■ **What the task asks**
Find the word "cytosol" below. Copy each line that has it.

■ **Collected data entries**
- Opening Delimiter -

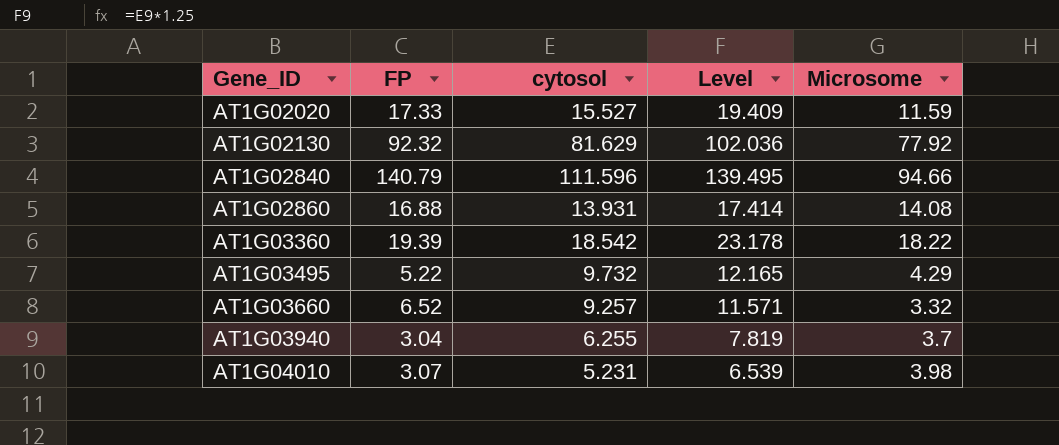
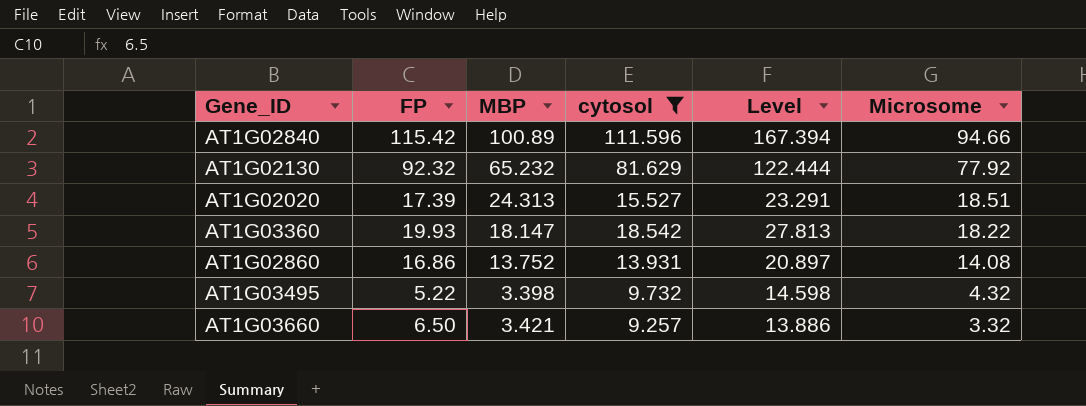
filter: none -> cytosol >= 9.257
row order: Gene_ID ascending -> Microsome descending
column MBP | position: none -> 3
column Level | formula: [cytosol] * 1.25 -> [cytosol] * 1.5
AT1G02840 | FP: 140.79 -> 115.42
AT1G02020 | FP: 17.33 -> 17.39
AT1G02020 | Microsome: 11.59 -> 18.51
AT1G03360 | FP: 19.39 -> 19.93
AT1G02860 | FP: 16.88 -> 16.86
AT1G03495 | Microsome: 4.29 -> 4.32
AT1G03660 | FP: 6.52 -> 6.50

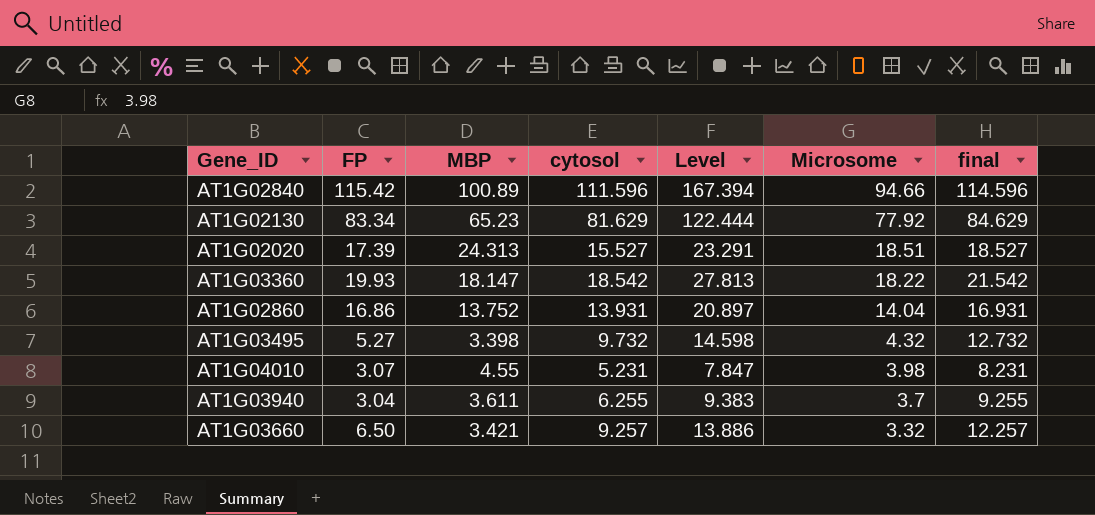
filter: cytosol >= 9.257 -> none
column final | formula: none -> [cytosol] + 3
AT1G02130 | FP: 92.32 -> 83.34
AT1G02130 | MBP: 65.232 -> 65.23
AT1G02860 | Microsome: 14.08 -> 14.04
AT1G03495 | FP: 5.22 -> 5.27

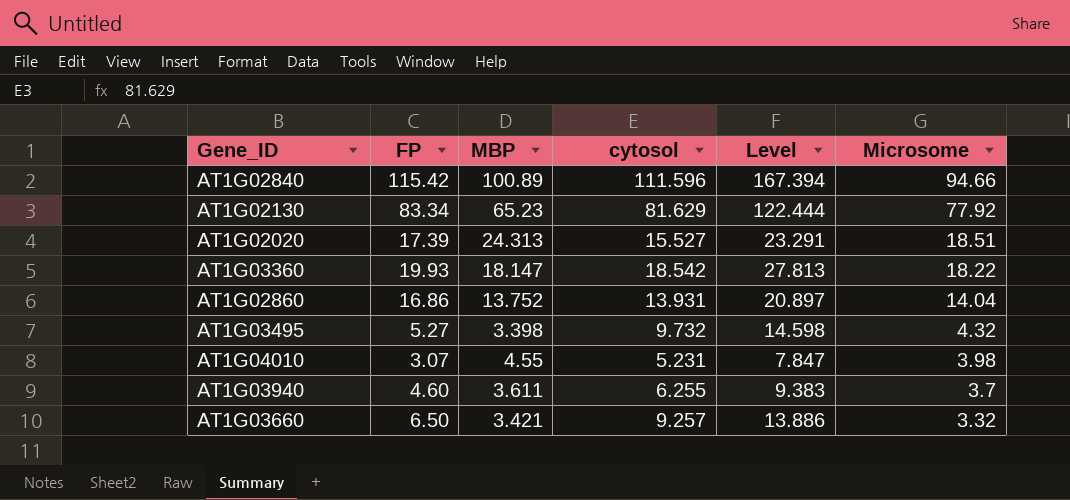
column final | formula: [cytosol] + 3 -> none
AT1G03940 | FP: 3.04 -> 4.60

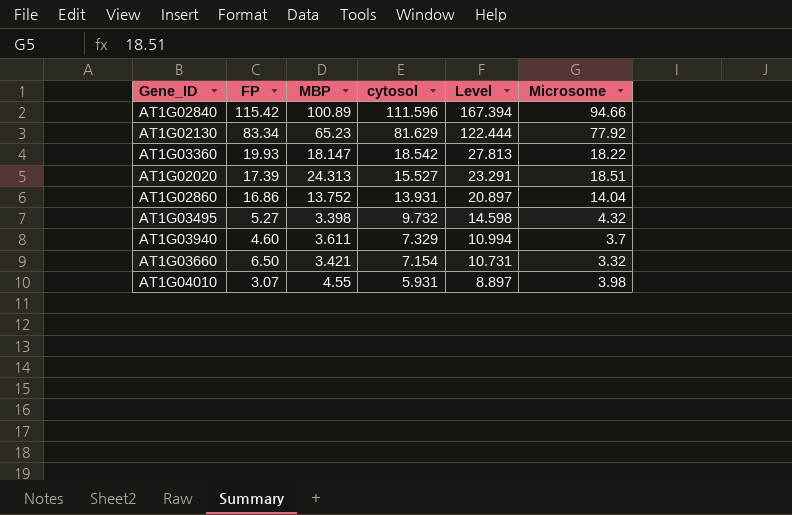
row order: Microsome descending -> cytosol descending
AT1G03940 | cytosol: 6.255 -> 7.329
AT1G03940 | Level: 9.383 -> 10.994
AT1G03660 | cytosol: 9.257 -> 7.154
AT1G03660 | Level: 13.886 -> 10.731
AT1G04010 | cytosol: 5.231 -> 5.931
AT1G04010 | Level: 7.847 -> 8.897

- Closing Delimiter -

■ **Exercise answer**
filter: none -> cytosol >= 9.257
column Level | formula: [cytosol] * 1.25 -> [cytosol] * 1.5
filter: cytosol >= 9.257 -> none
column final | formula: none -> [cytosol] + 3
column final | formula: [cytosol] + 3 -> none
row order: Microsome descending -> cytosol descending
AT1G03940 | cytosol: 6.255 -> 7.329
AT1G03660 | cytosol: 9.257 -> 7.154
AT1G04010 | cytosol: 5.231 -> 5.931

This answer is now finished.